Food, wine, beer is, in my books, either yummy, or not. I'm not one to start waxing lyrically about vanilla undertones or blackberry flavours, to me it all tastes like fermented grapes. Not to say that there are not good bottles and bad bottles of fermented grapes and that I can't tell the difference. I'm just not going to bore anyone with the petty details of my tongue

it's a sensual wine????? a naughty wine????? a charming wine????

Mushrooms are not actors and wine isn't a young woman.....it's wine.

So I'm so glad that someone else has been incensed with this insufferable snobbery and food fetishism and called a spade a spade

Introducting, the Anti-Wine Guide

AFP - US-born film director Jonathan Nossiter, maker of Mondovino, has released his first book - an ''anti wine guide'' which like his 2004 documentary slams overly influential critics and outrageous prices.

Launched in Bordeaux recently, Nossiter said the book, Le Gout et le Pouvoir (Taste and Power), aimed to demystify wine and make it more democratic.

In a veiled attack on powerful critics such as American Robert Parker, whose arithmetical ratings of Bordeaux wines influence sales and prices, Nossiter says it is treason to taste 300 wines and then issue mathematical calculations.

''If there were 40 people in the room tasting we would have 40 different experiences,'' Nossiter said.

''This book is an anti-guide,'' he said, not aimed at imposing one person's tastes but instead at championing the taste of the individual over that of well known critics.

The book, which will be available in English late next year, ``is a call to find another way to talk about wine, to find words that include people, not exclude them,'' he said.

It follows hot on the heels of another recently launched book that also criticises Parker, accusing him of croneyism and lack of independence.

Aside from slamming wine buffs and their snobby talk, Nossiter also takes on outrageously priced restaurants as a barrier to enjoying wines.

Describing a visit to one trendy Paris restaurant which aims to bring good foods to a wide audience, Nossiter said the wine prices were ''punishing'' with a simple white burgundy at 17 euros ($A27) a glass.

''Scandalous,'' he says for a wine that could have been priced at
1.50 euros ($A2.38).

''More than 1,000 per cent mark up, when the norm is between 250 and 300 per cent,'' the book says.

Another wine, selling at 13 euros ($A20.50) a glass, normally costs 6 euros ($A9.50) a bottle, he says, a 1,300 per cent mark-up.

When the restaurant's sommelier is asked if the wines by the glass come from bottles opened that day or the day before - as wines change taste and lose freshness when opened for too long - the sommelier says he doesn't know and that it doesn't matter.

''That is like saying to a film maker, you can screen your film on the pavement instead of the screen, no difference,'' writes Nossiter.
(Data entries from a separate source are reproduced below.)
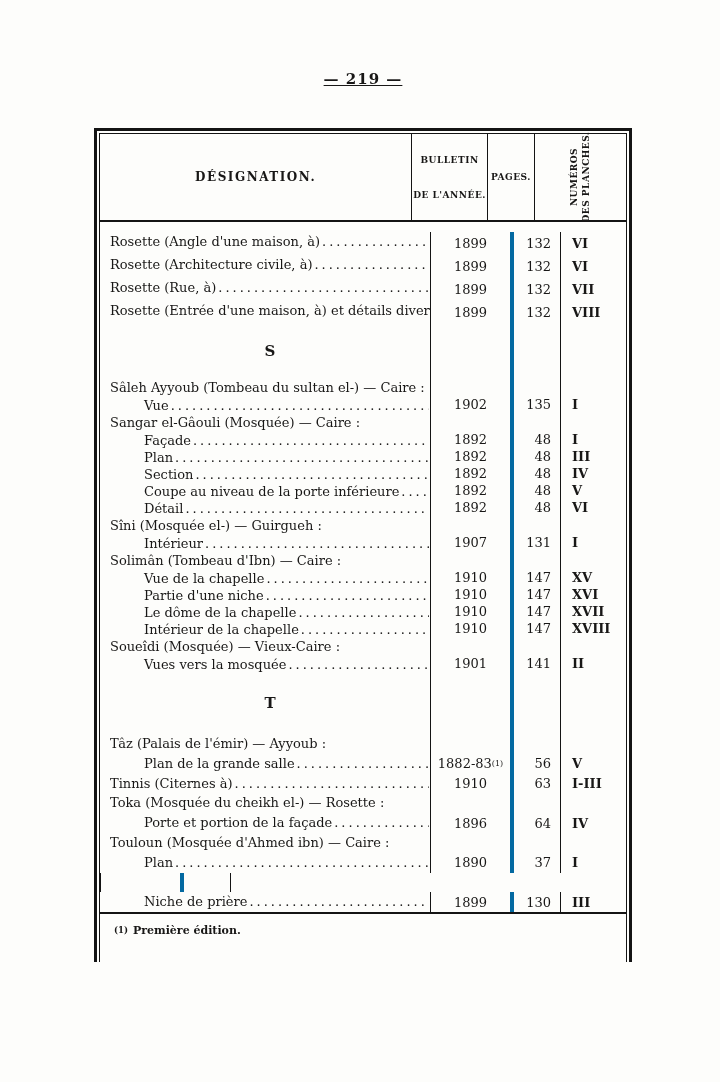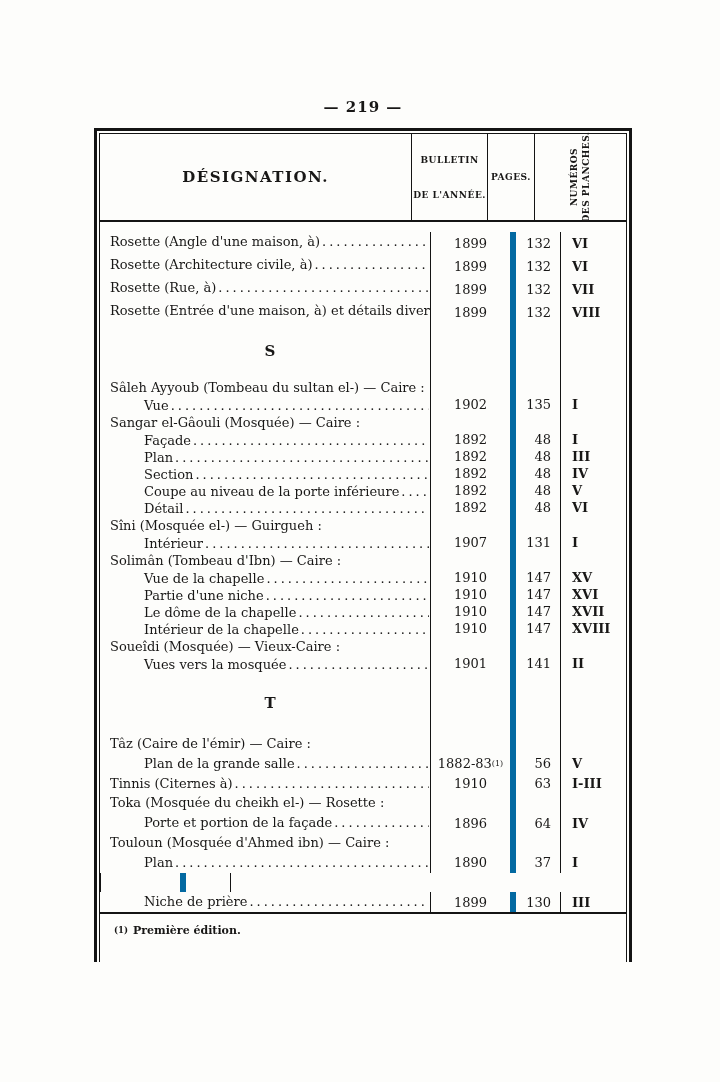--- a/index.html
+++ b/index.html
@@ -10,8 +10,8 @@
     overflow:hidden;
   }
   .page-number{
-    position:absolute;top:98px;left:97px;width:532px;
-    text-align:center;font-size:15px;font-weight:bold;letter-spacing:1px;
+    position:absolute;top:70px;left:97px;width:532px;
+    text-align:center;font-size:15px;font-weight:bold;letter-spacing:1px;text-decoration:underline;
   }
   
   .frame{

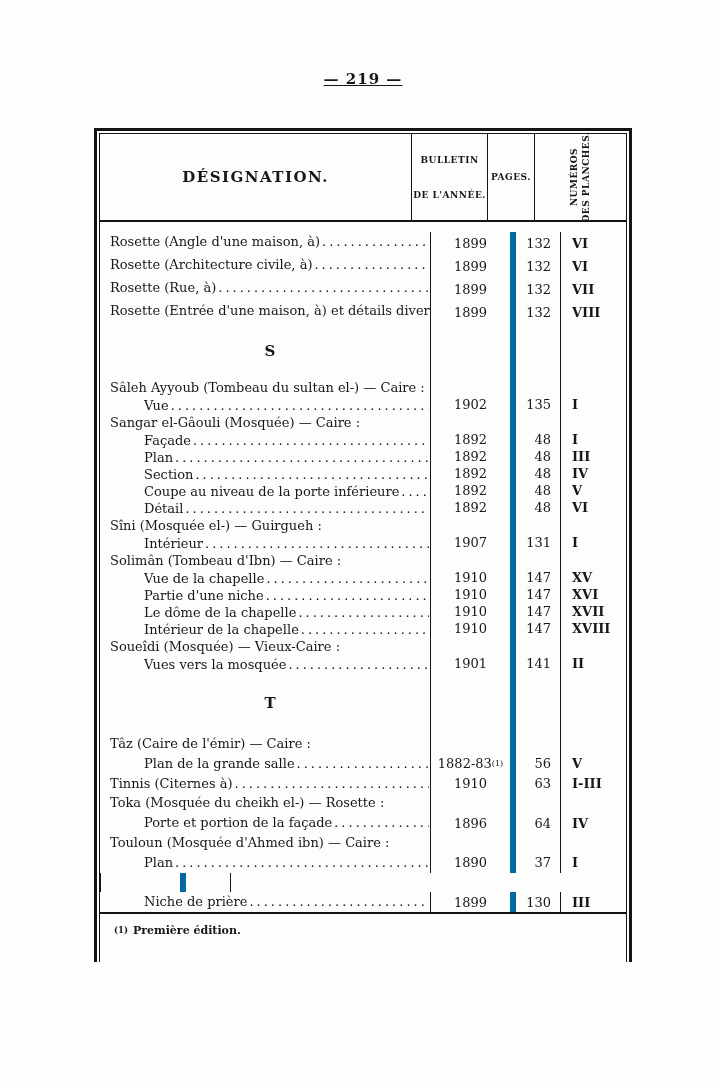--- a/index.html
+++ b/index.html
@@ -31,7 +31,7 @@
   .h2{width:80px;border-left:1px solid #141414;flex-direction:column;gap:25px;}
   .h3{width:50px;border-left:1px solid #141414;}
   .h4{flex:1;border-left:1px solid #141414;}
-  .hdr-text{font-weight:bold;font-size:15px;letter-spacing:1.5px;}
+  .hdr-text{font-weight:bold;font-size:12px;letter-spacing:1.5px;}
   .hdr-small{font-weight:bold;font-size:9px;letter-spacing:0.5px;}
   .rot{transform:rotate(-90deg);white-space:nowrap;text-align:center;line-height:12px;}
   

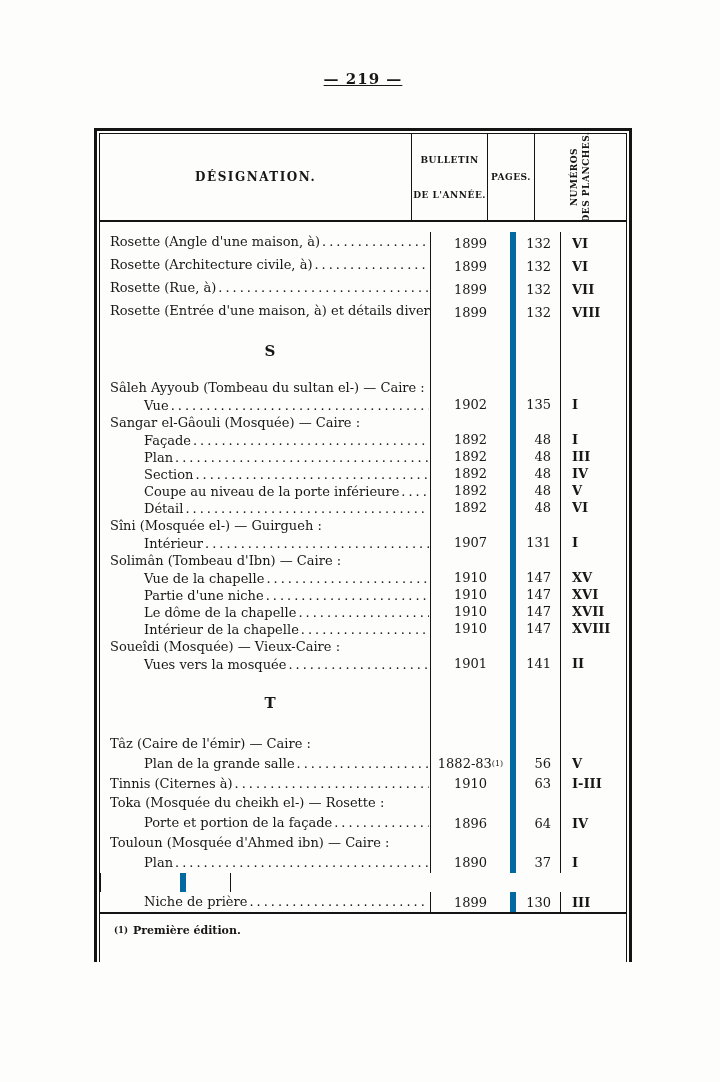--- a/index.html
+++ b/index.html
@@ -46,7 +46,7 @@
   .c1{width:330px;display:flex;align-items:baseline;overflow:hidden;
       padding-left:10px;box-sizing:border-box;white-space:nowrap;}
   .c2{width:80px;border-left:1px solid #141414;text-align:left;box-sizing:border-box;}
-  .c3{width:50px;border-left:6px solid #0369a1;text-align:right;padding-right:9px;box-sizing:border-box;}
+  .c3{width:50px;border-left:4px solid #0369a1;text-align:right;padding-right:9px;box-sizing:border-box;}
   .c4{flex:1;border-left:1px solid #141414;padding-left:11px;box-sizing:border-box;font-weight:bold;}
   .row .c1,.row .c2,.row .c3,.row .c4{display:flex;align-items:center;}
   .row .c2{justify-content:center;}

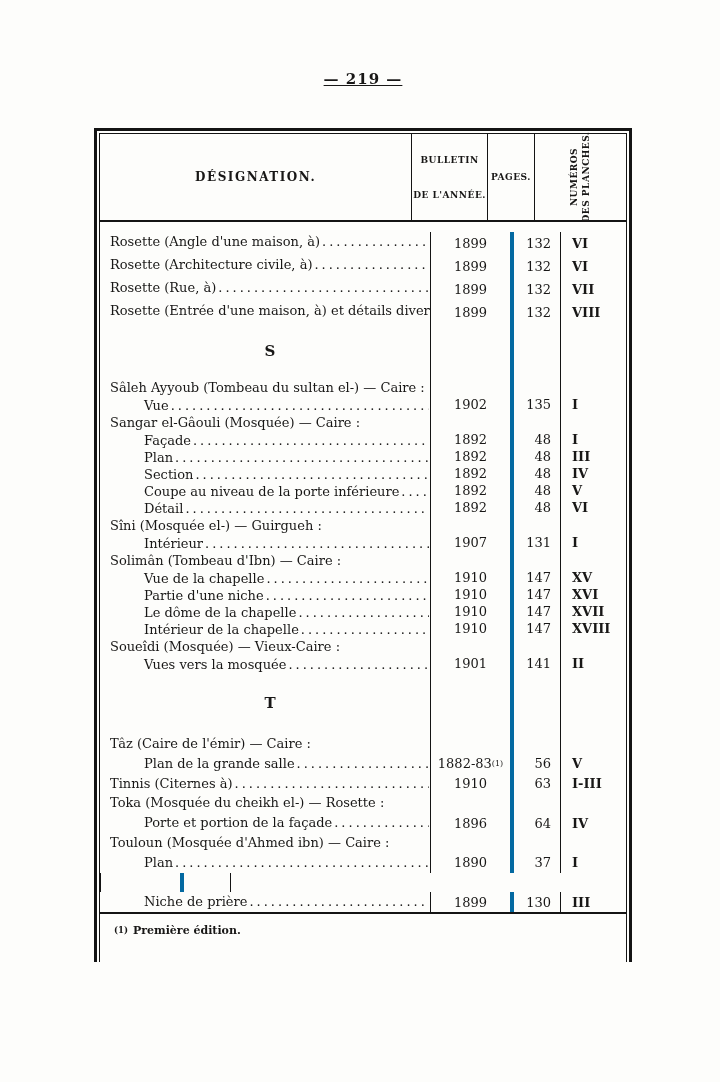--- a/index.html
+++ b/index.html
@@ -291,7 +291,7 @@
         </div>
         <div class="row r19">
           <div class="c1">
-            <span>Tâz (Caire de l'émir) — Caire :</span>
+            <span>Tâz (Palais de l'émir) — Ayyoub :</span>
           </div>
           <div class="c2"></div>
           <div class="c3"></div>

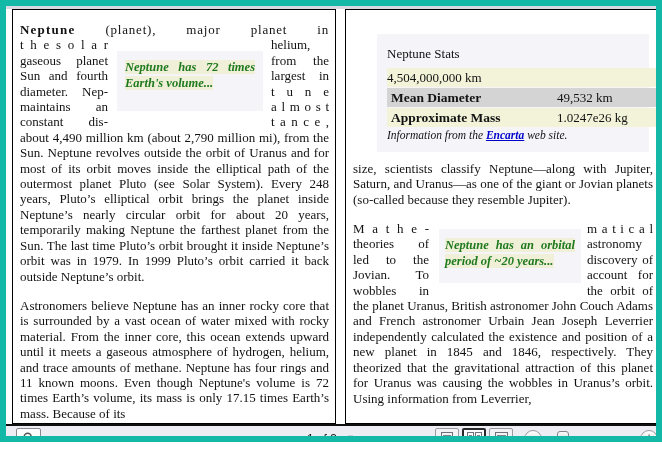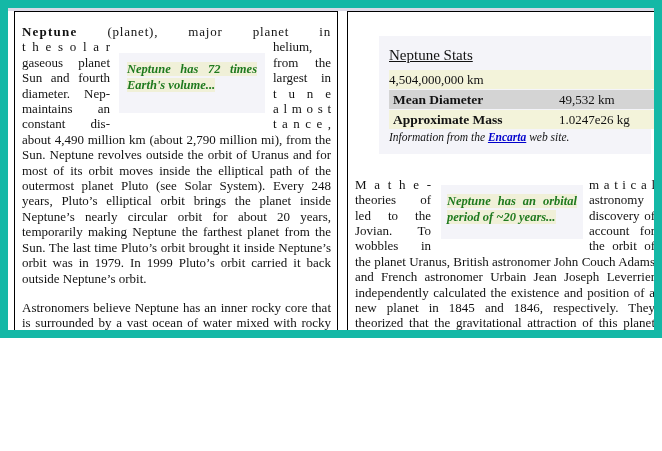--- a/index.html
+++ b/index.html
@@ -14,7 +14,7 @@
   }
   *{box-sizing:border-box;margin:0;padding:0;}
   body{width:662px;height:451px;background:#fff;font-family:"Liberation Serif",serif;}
-  .window{width:662px;height:338px;border:8px solid #14b8a6;position:relative;background:#fff;overflow:hidden;}
+  .window{width:662px;height:442px;border:6px solid #14b8a6;position:relative;background:#fff;overflow:hidden;}
   .top-strip{position:absolute;left:0;top:0;width:658px;height:3px;background:#D9D9E6;}
   .page{position:absolute;top:3px;height:415px;background:#fff;border:1px solid #000;overflow:hidden;}
   .page.left{left:6px;width:324px;}

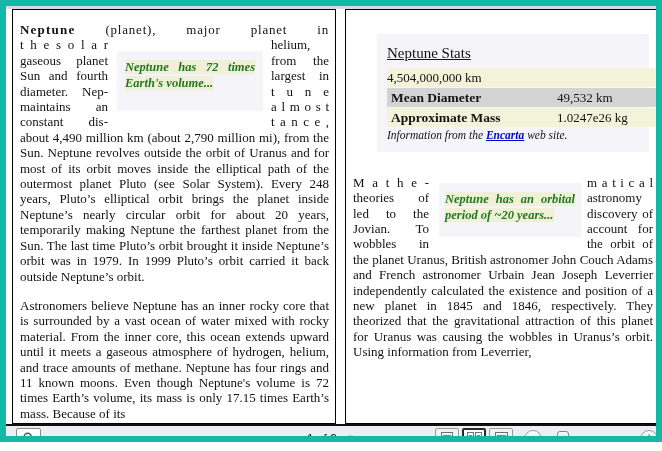--- a/index.html
+++ b/index.html
@@ -36,7 +36,7 @@
   .wrap-left-r{width:76px;flex:none;}
   
   .stats-floater{margin:12px 0 9px 24px;width:272px;background:var(--floater-bg);padding:12px 0 8px 10px;}
-  .stats-title{font-size:15px;margin-bottom:7px;text-align:left;text-decoration:underline;}
+  .stats-title{font-size:13px;margin-bottom:7px;text-align:left;}
   .stats-table{width:285px;}
   .stats-row{display:flex;margin-bottom:1px;height:19px;line-height:19px;}
   .stats-row:nth-child(odd){background:var(--row-yellow);}

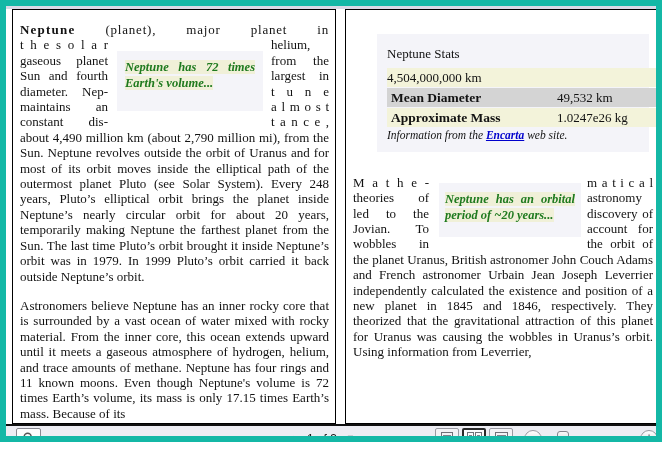--- a/index.html
+++ b/index.html
@@ -128,6 +128,7 @@
           </div>
         <div class="stats-caption"><span>Information from the </span><a>Encarta</a><span> web site.</span></div>
       </div>
+      <div class="flow">size, scientists classify Neptune—along with Jupiter, Saturn, and Uranus—as one of the giant or Jovian planets (so-called because they resemble Jupiter).</div>
       <div class="vgap"></div>
       <div class="wrap-row">
         <div class="wrap-col wrap-left-r">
Asked at the launch about fears that both critics and supermarkets will eventually impose standardised wine tastes, Nossiter said: ''Despite mafia-like efforts to standardise our tastes, I think intelligent people will not accept this, and they will become more and more sceptical about wine and other things.''

Nossiter, who chose to wrote his book in French, made waves at the Cannes filmfest in 2004 with Mondovino, a documentary about the good, the bad and the ugly in world wine.

It portrayed a troubled world, one of big business taking over the vineyards of the world. Nossiter travelled three continents to recount the family sagas of billionaire Napa Valley growers, the rivalry between two aristocratic Florentine dynasties and the efforts of three generations of a Burgundy family to preserve their vines.

''Wine is a kind of guardian of Western civilisation,'' he said at the time.